‘The Light Between Oceans’ is Derek Cianfrance’s newest film, which explores how just one bad decision can lead to so much distress. Tom Sherbourne (Michael Fassbender) has recently come back from World War I and is feeling particularly numb inside. He decides to take up a temporary job manning a lighthouse on Janus Rock, an island 100 miles from any civilisation, hoping that the solitude will do him good. After the role becomes a bit more permanent, he falls in love with Isabel Graysmark (Alicia Verkander), and they quickly marry and move onto the island together.
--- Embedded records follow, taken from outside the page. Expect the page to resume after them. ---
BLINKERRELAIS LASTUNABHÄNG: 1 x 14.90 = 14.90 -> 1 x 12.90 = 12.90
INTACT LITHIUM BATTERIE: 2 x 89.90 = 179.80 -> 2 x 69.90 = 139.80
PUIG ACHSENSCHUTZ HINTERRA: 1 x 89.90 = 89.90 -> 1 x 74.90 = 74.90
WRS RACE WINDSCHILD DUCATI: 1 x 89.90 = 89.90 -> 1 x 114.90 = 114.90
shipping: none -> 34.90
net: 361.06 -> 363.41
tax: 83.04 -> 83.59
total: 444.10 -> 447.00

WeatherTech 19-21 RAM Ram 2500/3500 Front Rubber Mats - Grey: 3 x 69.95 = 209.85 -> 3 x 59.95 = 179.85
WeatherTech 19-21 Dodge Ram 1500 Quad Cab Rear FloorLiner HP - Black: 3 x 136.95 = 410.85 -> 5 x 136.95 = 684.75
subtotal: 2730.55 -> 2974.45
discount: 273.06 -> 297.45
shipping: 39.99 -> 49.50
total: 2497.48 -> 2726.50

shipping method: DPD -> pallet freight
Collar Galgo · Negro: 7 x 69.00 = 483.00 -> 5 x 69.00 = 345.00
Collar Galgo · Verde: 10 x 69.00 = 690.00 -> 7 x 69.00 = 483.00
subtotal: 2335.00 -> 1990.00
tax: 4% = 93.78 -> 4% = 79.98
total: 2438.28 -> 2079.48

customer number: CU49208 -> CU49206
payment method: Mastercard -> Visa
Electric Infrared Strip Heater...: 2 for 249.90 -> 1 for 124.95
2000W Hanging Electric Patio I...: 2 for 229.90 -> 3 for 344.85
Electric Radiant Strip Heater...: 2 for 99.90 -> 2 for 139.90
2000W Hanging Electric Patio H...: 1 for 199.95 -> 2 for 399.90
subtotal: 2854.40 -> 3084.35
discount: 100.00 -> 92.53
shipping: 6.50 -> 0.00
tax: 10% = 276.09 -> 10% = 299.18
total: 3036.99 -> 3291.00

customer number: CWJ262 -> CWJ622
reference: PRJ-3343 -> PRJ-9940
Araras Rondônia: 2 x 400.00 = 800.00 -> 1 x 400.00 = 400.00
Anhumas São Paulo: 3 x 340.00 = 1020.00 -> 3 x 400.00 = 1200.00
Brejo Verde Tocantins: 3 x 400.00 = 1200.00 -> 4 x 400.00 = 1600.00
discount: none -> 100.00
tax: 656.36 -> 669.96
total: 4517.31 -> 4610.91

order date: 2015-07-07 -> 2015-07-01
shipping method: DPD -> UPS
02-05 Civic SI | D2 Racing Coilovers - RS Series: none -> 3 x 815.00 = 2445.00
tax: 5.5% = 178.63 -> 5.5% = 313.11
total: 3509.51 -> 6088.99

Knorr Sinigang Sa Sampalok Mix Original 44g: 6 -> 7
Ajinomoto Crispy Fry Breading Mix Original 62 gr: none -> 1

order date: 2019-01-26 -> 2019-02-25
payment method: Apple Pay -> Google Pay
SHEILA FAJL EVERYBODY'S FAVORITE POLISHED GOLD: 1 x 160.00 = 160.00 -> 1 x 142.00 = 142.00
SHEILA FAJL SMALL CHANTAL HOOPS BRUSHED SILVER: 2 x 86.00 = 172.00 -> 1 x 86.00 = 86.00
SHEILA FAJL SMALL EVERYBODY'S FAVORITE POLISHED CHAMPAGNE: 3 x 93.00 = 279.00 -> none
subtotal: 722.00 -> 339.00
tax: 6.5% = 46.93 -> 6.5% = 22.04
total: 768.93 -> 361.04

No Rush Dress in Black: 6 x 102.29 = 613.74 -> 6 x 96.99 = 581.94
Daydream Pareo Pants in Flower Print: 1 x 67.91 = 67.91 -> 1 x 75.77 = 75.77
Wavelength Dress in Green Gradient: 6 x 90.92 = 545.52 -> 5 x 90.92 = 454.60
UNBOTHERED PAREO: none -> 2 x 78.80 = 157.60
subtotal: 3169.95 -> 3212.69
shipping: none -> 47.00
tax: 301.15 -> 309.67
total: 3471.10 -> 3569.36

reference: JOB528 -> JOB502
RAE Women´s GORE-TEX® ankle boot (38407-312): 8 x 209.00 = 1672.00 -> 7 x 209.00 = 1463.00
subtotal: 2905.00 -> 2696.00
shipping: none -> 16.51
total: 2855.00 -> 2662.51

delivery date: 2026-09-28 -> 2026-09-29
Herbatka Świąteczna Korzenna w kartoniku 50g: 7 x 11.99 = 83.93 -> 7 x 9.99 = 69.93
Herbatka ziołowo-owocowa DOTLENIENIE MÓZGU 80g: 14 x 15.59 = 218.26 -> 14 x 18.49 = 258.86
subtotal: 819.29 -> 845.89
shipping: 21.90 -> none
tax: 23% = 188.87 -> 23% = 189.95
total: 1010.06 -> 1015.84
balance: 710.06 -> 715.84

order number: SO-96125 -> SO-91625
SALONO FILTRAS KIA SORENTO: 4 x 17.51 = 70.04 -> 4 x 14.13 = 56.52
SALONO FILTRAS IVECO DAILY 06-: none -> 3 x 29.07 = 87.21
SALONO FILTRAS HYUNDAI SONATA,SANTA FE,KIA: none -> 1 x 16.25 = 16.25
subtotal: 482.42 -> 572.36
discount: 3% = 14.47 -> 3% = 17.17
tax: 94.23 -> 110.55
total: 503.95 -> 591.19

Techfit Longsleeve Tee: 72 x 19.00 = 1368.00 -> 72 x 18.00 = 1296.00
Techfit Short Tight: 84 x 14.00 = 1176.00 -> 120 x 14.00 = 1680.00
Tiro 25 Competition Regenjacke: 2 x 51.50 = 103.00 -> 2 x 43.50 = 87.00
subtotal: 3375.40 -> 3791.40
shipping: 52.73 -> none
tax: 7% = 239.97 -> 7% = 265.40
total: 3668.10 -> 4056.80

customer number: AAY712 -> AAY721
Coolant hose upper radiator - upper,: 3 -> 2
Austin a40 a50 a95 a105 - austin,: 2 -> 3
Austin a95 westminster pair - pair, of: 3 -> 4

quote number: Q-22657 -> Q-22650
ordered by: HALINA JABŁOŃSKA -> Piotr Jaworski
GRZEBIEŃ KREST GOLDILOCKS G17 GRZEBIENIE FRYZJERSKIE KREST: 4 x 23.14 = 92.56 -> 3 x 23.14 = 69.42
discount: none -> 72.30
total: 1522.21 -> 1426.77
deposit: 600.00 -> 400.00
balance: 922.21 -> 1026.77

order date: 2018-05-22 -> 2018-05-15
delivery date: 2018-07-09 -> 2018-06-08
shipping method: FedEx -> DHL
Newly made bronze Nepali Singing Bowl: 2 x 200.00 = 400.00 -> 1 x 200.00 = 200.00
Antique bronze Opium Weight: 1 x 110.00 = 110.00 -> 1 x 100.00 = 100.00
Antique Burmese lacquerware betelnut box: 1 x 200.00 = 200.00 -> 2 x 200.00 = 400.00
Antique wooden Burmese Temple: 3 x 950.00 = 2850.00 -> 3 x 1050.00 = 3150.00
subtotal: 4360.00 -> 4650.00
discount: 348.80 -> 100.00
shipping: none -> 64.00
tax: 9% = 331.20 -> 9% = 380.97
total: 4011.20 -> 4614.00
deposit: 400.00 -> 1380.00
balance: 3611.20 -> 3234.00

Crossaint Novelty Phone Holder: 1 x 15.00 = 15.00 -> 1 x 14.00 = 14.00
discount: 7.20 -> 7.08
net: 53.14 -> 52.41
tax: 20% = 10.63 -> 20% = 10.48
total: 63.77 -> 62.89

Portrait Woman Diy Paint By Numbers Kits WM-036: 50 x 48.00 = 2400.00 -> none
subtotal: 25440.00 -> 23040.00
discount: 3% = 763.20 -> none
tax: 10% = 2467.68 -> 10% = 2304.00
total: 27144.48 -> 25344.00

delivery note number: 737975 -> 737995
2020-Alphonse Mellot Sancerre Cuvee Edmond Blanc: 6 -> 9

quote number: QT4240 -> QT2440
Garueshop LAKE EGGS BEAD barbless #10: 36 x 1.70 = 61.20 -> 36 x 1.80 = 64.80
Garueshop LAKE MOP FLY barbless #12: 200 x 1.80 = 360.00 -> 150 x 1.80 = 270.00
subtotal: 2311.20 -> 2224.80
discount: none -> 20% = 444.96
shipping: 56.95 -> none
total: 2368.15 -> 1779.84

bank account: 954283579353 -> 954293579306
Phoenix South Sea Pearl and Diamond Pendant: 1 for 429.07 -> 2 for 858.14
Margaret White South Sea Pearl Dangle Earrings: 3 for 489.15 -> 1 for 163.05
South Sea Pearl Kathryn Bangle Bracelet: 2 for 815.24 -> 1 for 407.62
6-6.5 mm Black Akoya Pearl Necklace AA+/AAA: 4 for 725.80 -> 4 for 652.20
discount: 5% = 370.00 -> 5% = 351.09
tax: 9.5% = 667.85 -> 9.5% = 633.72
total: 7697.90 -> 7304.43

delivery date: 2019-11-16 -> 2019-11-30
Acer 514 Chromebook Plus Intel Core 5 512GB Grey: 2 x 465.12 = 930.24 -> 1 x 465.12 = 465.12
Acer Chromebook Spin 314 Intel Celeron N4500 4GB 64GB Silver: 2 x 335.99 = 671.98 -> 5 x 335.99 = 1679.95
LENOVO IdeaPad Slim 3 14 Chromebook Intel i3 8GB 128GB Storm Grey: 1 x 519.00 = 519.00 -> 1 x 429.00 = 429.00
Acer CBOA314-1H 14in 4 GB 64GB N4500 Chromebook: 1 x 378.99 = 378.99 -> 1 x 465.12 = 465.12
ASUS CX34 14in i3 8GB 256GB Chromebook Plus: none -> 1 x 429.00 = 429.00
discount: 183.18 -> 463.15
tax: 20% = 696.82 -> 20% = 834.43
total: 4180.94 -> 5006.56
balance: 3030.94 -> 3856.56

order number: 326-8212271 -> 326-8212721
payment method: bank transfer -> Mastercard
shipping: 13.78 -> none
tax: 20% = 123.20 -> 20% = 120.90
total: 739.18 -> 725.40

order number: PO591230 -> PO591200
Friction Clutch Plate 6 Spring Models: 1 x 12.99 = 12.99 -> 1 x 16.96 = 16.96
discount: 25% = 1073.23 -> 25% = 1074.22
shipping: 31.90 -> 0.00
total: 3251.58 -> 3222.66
The two have dreams of starting a family together, but it doesn’t go to plan after two isolated and traumatic miscarriages. All hope seems lost until they discover a rowing boat with a baby on board, and a decision is made that changes their lives forever.
I really enjoy films that make you think and ‘The Light Between Oceans’ is certainly one of those. We’ll probably all agree that the decision regarding the baby was a terrible one, yet it’s after this all happens that the conflict really starts to set in. The situation is one that I’d never really thought about before but I found myself questioning considerably – are genes really more important when it comes to who owns a child, or is it more about who the child has been raised by? There’s also a lot of contact between Tom and Isabel – they are so well-matched for each other, and yet the thoughts going through their heads are very different.
One of the issues I had with the film was that we didn’t get to know Tom and Isabel well enough. It didn’t so much affect my ability to emphasise with the couple, but I just wanted to know more about them. Their backstories, and more of the little moments they shared together both before and after the decision. So much focus was on the main plotline that they just didn’t feel as developed as they could have been.
Despite the emotionally difficult topic it’s strangely not too gritty or overbearing - as well as a tragedy it’s also a romantic film, showing us both the blissful beginnings of love and the sad events that had to follow. However, when certain morbid scenes are explored it presents them in just the right way – Cianfrance tackles the sensitive subject of miscarriage particularly well. There are some specific scenes that are hard to watch, but it doesn’t fluff them up or avoid them like other films have been known to do, which I found to be a really notable aspect.
I was also blown away by some of the shots – beautiful landscapes focused on the secluded island of Janus Rock and its expansive waters. Its visual emphasis gives you a real sense of the loneliness and the pain that Tom and Isabel begin to feel. The pacing was generally quite slow-moving but it didn’t feel overly long, even at 132 minutes. If you like films that tackle difficult subjects yet you also like the romantic side of film, then ‘The Light Between Oceans’ is an essential viewing.